Goril Koko, San Francisco Hayvanat Bahçesi'nde doğdu. Sıradan bir goril degildi, çünkü işaret dilini biliyordu ve binden fazla kelime konuşabiliyordu. İşaretlere ek olarak yaklaşık 2.000 İngilizce kelimeyi de anlıyordu. Koko'nun yaşamı ve öğrenme süreci, eğitmeni Patterson ve çeşitli çalışanlar tarafından kitaplarda, hakemli bilimsel makalelerde ve bir web sitesinde anlatılmıştır. "İyi" ve "sahte" gibi soyut kavramlar dahil isimleri, fiilleri ve sıfatları anlayabiliyordu. Çeşitli IQ ölçeklerinde 70 ile 90 arasında puan aldı. 1978'de National Geographic dergisinin kapağında resmedildiği için dünya çapında bir üne kavuştu. Kapak resmi, Koko'nun aynada kendisini çektiği bir fotoğraftı. Koko daha sonra 1985'te de National Geographic'in kapağında yavru kedisi All Ball ile yer aldı. Evet yanlış duymadınız, bir de evcil kedisi vardı Koko'nun.

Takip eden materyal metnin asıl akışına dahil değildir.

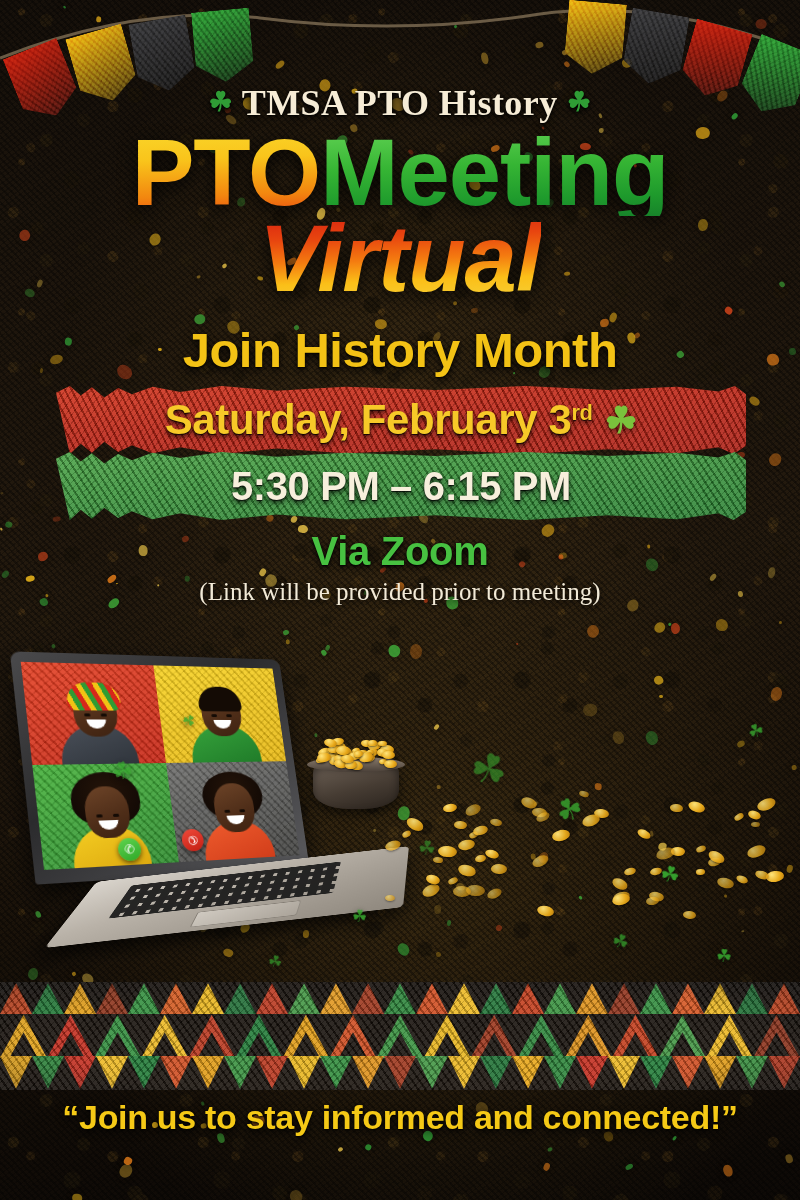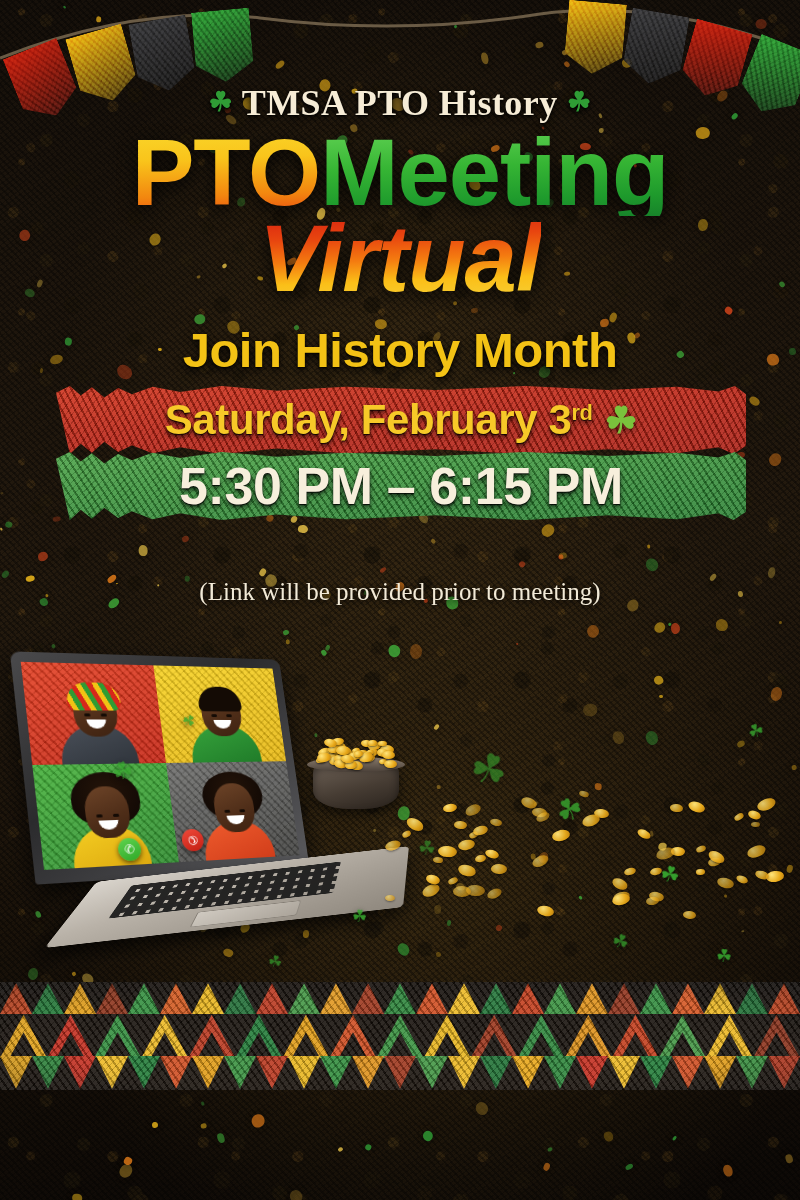--- a/index.html
+++ b/index.html
@@ -131,7 +131,7 @@
   }
   .dateTxt{ font-size:42px; color:#f7c928; text-shadow:0 3px 5px rgba(0,0,0,.75), 0 1px 1px rgba(0,0,0,.8); }
   .dateTxt sup{ font-size:.52em; vertical-align:.62em; }
-  .timeTxt{ font-size:52px; color:#f7efdc; text-shadow:0 3px 5px rgba(0,0,0,.75), 0 1px 1px rgba(0,0,0,.8); }
+  .timeTxt{ font-size:40px; color:#f7efdc; text-shadow:0 3px 5px rgba(0,0,0,.75), 0 1px 1px rgba(0,0,0,.8); }
   .bnClv{ font-size:37px; filter:drop-shadow(0 2px 3px rgba(0,0,0,.6)); }
 
   .viaZoom{

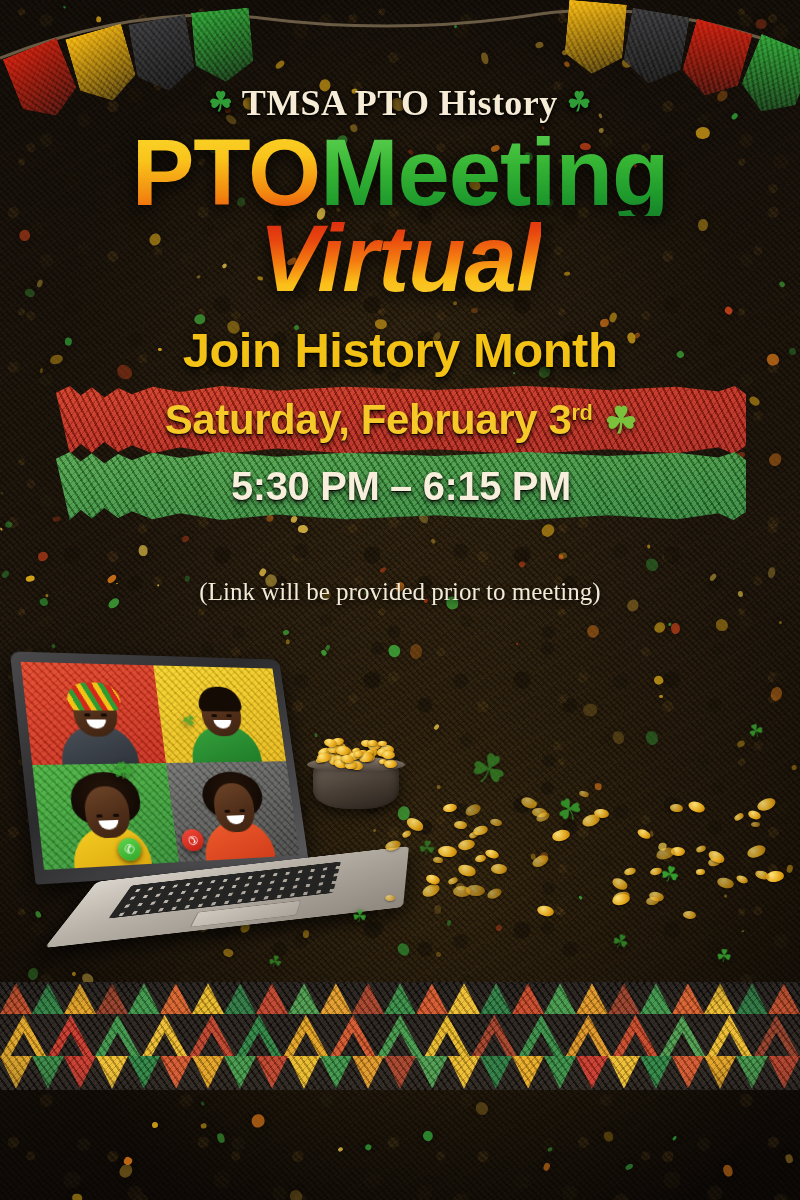--- a/index.html
+++ b/index.html
@@ -535,6 +535,7 @@
     </div>
   </div>
 
+  <div class="viaZoom">Via Zoom</div>
   <div class="linkNote">(Link will be provided prior to meeting)</div>
 
   <div class="laptop">

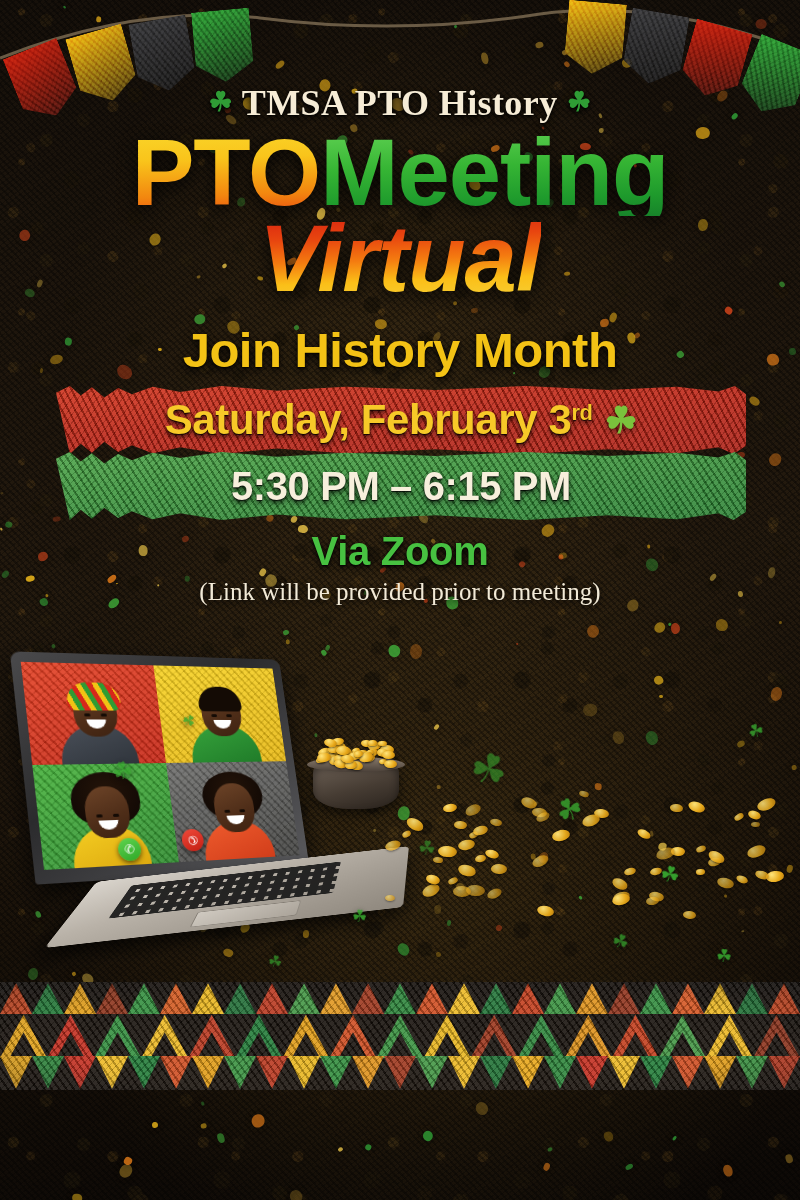--- a/index.html
+++ b/index.html
@@ -799,6 +799,7 @@
       </div>
   </div>
 
+  <div class="tagline">“Join us to stay informed and connected!”</div>
 
 </div>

Koko'nun eğitimi 1 yaşında başladı. Diğer gorillerin çoğunun başarısız olduğu kendini tanıma konusunda, ayna testini geçmeyi başardı. Eğitmeni Patterson, Koko'nun yeni düşünceleri iletmek için yeni işaretler icat ettiğini de belgeledi. Örneğin, Koko'ya "yüzük" kelimesini kimsenin öğretmediğini ama "parmak" ve "bileklik" kelimelerini birleştirerek "parmak bileklik" kelimesini oluşturduğunu söyledi.
Koko 1983'te Noel için bir kedi istediğini söyledi. Kendisine gerçekçi doldurulmuş bir hayvan verildiğinde, pek memnun olmadı. Onunla oynamadı ve "üzgün" işareti yaparak tepki gösterdi. 1984 yılının temmuz ayında doğum gününde, terk edilmiş yavru kedilerden birini seçmesine izin verildi. Koko, gri bir erkek kedi seçti ve ona "All Ball" adını verdi. Koko'nun velayetini alan ve Gorilla Vakfı'nı organize eden Penny Patterson, Koko'nun yavru kediye bebek bir goril gibi baktığını, emzirmeye çalıştığını, ona karşı çok nazik ve sevgi dolu olduğunu söyledi. Aralık 1984'te All Ball, Koko'nun kafesinden kaçtı ve bir arabanın çarpması sonucu öldü. Daha sonra Patterson, Koko'ya All Ball'un öldüğünü işaretle anlattığında, Koko'nun "kötü, üzgün, kötü" ve "kaşlarını çat, ağla, kaşlarını çat, üzgün, bela" işaretleri yaptığını söyledi. Patterson ayrıca daha sonra Koko'nun ağlamaya benzer bir ses çıkardığını duyduğunu da bildirdi. Goril Koko'nun ölmeden önce son konuşması da insanlara bir mesaj niteliğindeydi. "Ben çiçeğim, ben doğayım. İnsanları seviyorum, dünyayı seviyorum; ancak insanlar salak, salak! Çok üzülüyorum, ağlıyorum. Zaman azalıyor, dünyayı düzeltmeliyiz, ona yardım etmeliyiz." Evet, goril Koko'nun mesajı oldukça trajik ve anlamlıydı.
Koko'nun bu olağanüstü hayat hikayesini öğrenmenizi istedim. Aslında verilen mesajı anlamamız için Koko gibi özel canlılara ihtiyaç da yok. Neredeyse tüm canlılar ve doğa aynı şeyi söylüyor çünkü. Hatta çoğu zaman haykırıyor! Nesli tükenen hayvanlar, rant için yok edilen ormanlar, doğal yaşam alanları ve daha yüzlerce, binlerce yaşam formu. Zamanımız azalıyor! Dünyayı bu hızla kirletmeye devam edersek, geri dönüşü olmayacak! Klasik bir söylem vardır ya; "Doğayla savaş halindeyiz, kazanırsak kaybedeceğiz." Kısa, fakat her şeyi özetleyen bir cümle. Her ne kadar hırs yüzünden tabiatı ne derece kirlettiğimizi ve yaklaşan sonun ne derece yakın olduğunun farkında olmasak da aslında tüm canlılar bize aynı şeyleri haykırıyor. Durup dinlemeye, dinlenmeye, doğanın söylediklerini anlamaya vaktimiz yok. Çünkü acelemiz var ve yetişmeye çalıştığımız şey sonumuz! Her geçen gün daha hızlı bir şekilde bu sona doğru koşarak ilerliyoruz.